Thanks for the answer. Isn't there some kind of way to test that everything is building/installing right before I actually do the upgrade? You know, just to be safe. I mean, jumping 3 versions is pretty risky... A lot has changed in 2 years.
 
You don't need to rebuild anything for a minor upgrade. Only major upgrades require a rebuild.
 
sfara said:
Well, i meant the ports, kernel ... for the actual upgrade i will use free-update.

The ports only need to be rebuilt for a major upgrade.
http://www.daemonology.net/blog/2007-11-11-freebsd-major-version-upgrade.html

The kernel is updated by freebsd-update IF you are running the generic kernel.

Considering 8.0 -> 8.3 is (I think) only a minor upgrade, and 8.3 has extended support until 2014 I would suggest that this might be the easiest route. After 2014 your machine will be at least 2 years old, probably more, and you will most likely want to upgrade your hardware then.

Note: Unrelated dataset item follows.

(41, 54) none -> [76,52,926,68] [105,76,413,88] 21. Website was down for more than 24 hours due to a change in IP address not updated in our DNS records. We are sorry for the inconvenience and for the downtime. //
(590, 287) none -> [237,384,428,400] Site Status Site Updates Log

EDIT: seeing as 8.0 was EOL in 2012, your machine will then be at least 4 years old.
 
sfara said:
8.3 it is then! Thanks for the answers.

Did you have taken the recent security incident into account? Because of this, you might want to consider to delete the whole /usr/ports and to check-it-out again using the said-to-be-safe SVN method, and finally to rebuild all the ports of course.
 
That incident had nothing to do with the ports tree. Only the packages are questionable if you downloaded them in that time period. Stuff you had built from ports isn't effected.
 
As the previous respondents said, you should be able to get to 8.3 pretty easily with freebsd-update.

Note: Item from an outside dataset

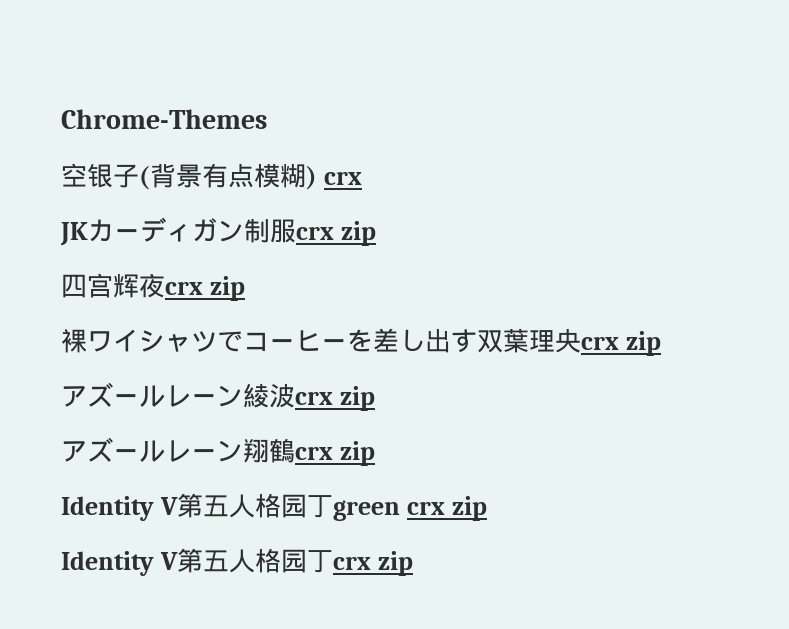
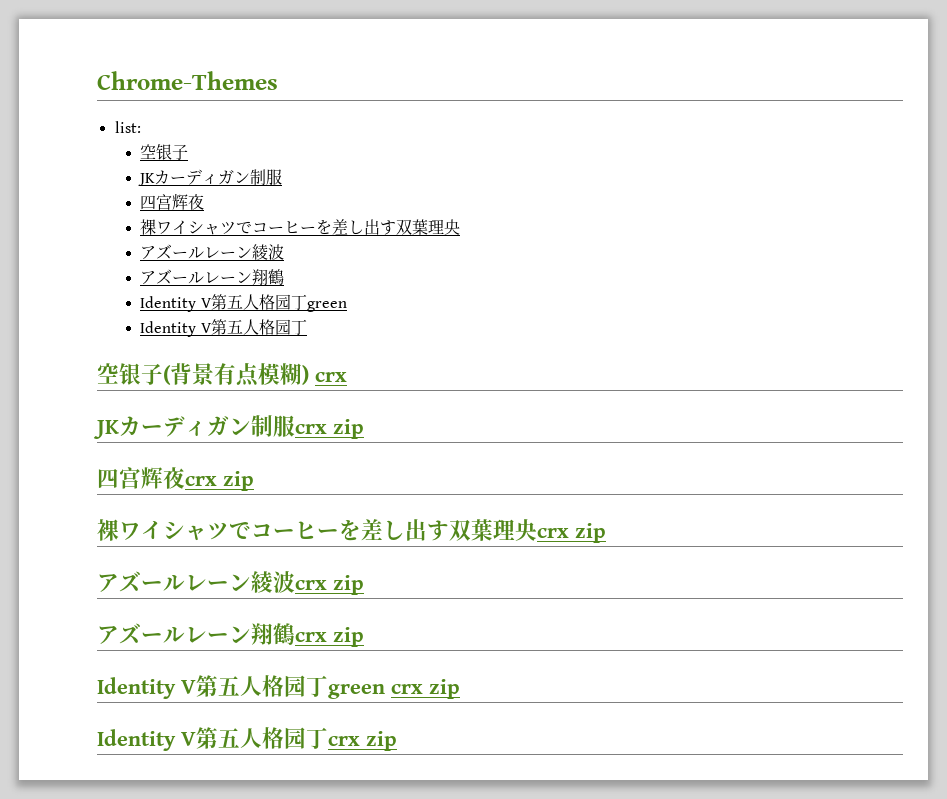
(267, 119) none -> [114,121,141,133] [140,144,189,160] [138,169,283,186] [140,193,205,210] [140,219,461,235] [140,244,285,260] [140,269,285,286] [140,294,347,312] [140,319,307,337] // list: // 空银子 // JKカーディガン制服 // 四宫辉夜 // 裸ワイシャツでコーヒーを差し出す双葉理央 // アズールレーン綾波 // アズールレーン翔鶴 // Identity V第五人格园丁green // Identity V第五人格园丁

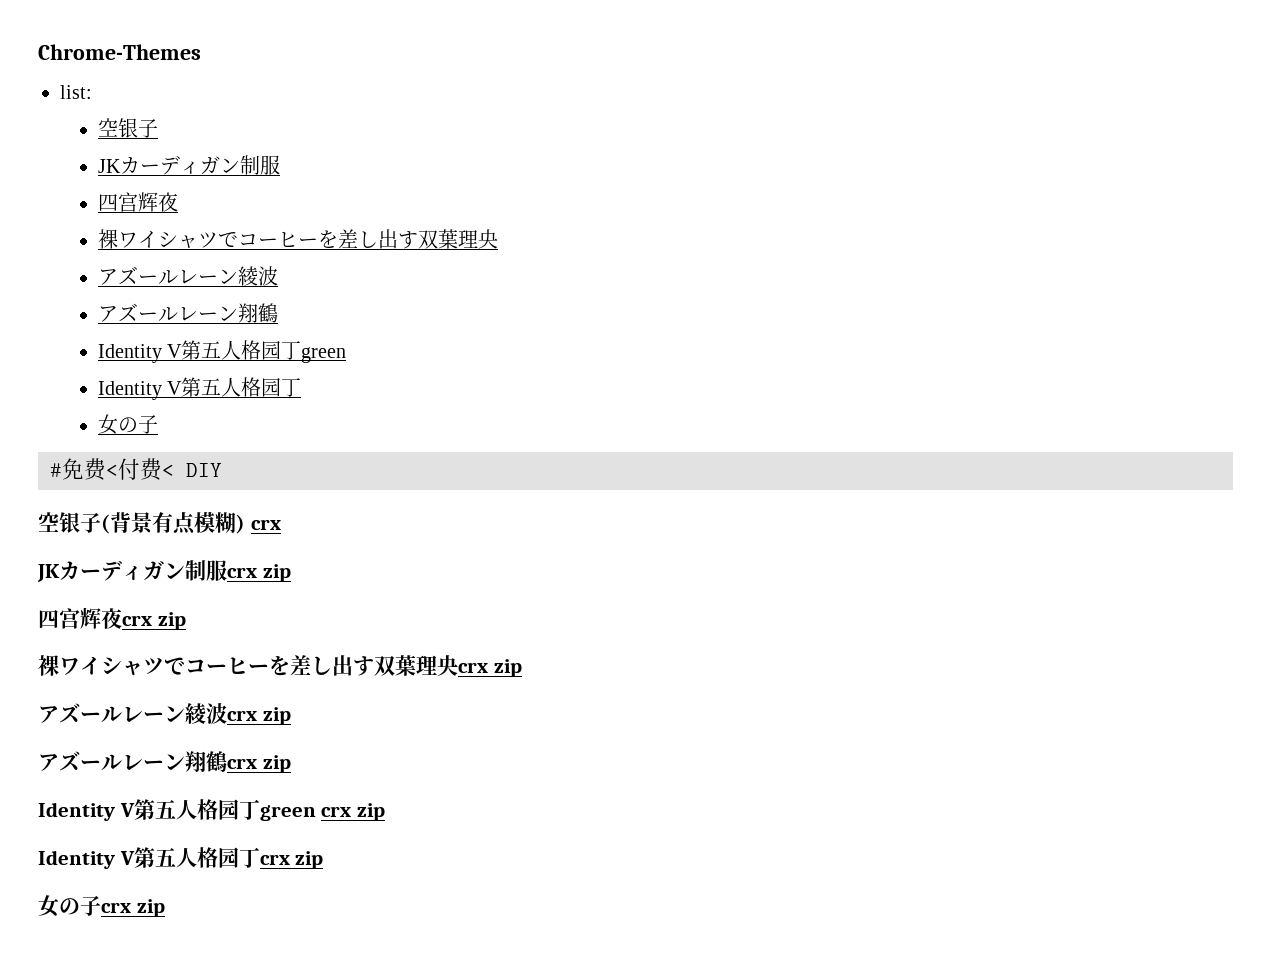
(307, 327) none -> [97,414,158,435] [50,458,222,481] // 女の子 // #免费<付费< DIY
(397, 741) none -> [38,895,165,917] // 女の子crx zip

But if it were my system, I would want to update the ports (they are what, 3 years old?). Once your kernel and world are at 8.3, and if you have the disk space, you can create a jail to build the ports you need into updated packages. That way you won't have your server down while they are building, and once they are built it should be quick and easy to install them.
 
SirDice said:
That incident had nothing to do with the ports tree. Only the packages are questionable if you downloaded them in that time period. Stuff you had built from ports isn't effected.

Are you sure? How then, shall I understand the following:

We unfortunately cannot guarantee the integrity of any packages available for installation between 19th September 2012 and 11th November 2012, or of any ports compiled from trees obtained via any means other than through svn.freebsd.org or one of its mirrors. Although we have no evidence to suggest any tampering took place and believe such interference is unlikely, we have to recommend you consider reinstalling any machine from scratch, using trusted sources.
 
Well, yeah. Distfiles are usually downloaded from upstream providers (and thus aren't touched). There could have been patches added to a port obviously but that would have been noticed quite quickly. And there's no mention of that.
 
In order to test your update you could take a tar-file of your / filesystem (the base system + /usr/local/*) on some external disk, create a ufs filesystem on a vm (or on a separate box) using a bootable media and install the standard FreeBSD boot manager, extract the tar-file from the external disk into the newly created machine, boot it and perform freebsd-update(8) operations there. As far as the ports are concerned, the jail mentioned earlier would be adequate, but you have to update your machine first, so why not test the whole upgrade procedure in the vm then.
 
After you updated a major version, you will need to rebuild all ports.
 
For a temporary fix you can install the port misc/compat8x so you don't have to rebuild your ports right away. With that port installed your installed software that was compiled for 8.X will continue to work on 9.1.
 
Also, when performing a major version upgrade with freebsd-update(8), it leaves the old shared libraries on your system as long as you do not invoke a third # freebsd-update install, which removes them. So you can rebuild your ports at your own pace before you do that.

I'm not sure if there will ever be any problems using older shared libraries on a newer kernel, but I'm confident that such an upgrade path to the next version is always possible. For this reason I would always recommend upgrading to the last minor version before doing a major version upgrade... e.g. upgrading from 8.0 to 8.3 first, and only then to 9.*.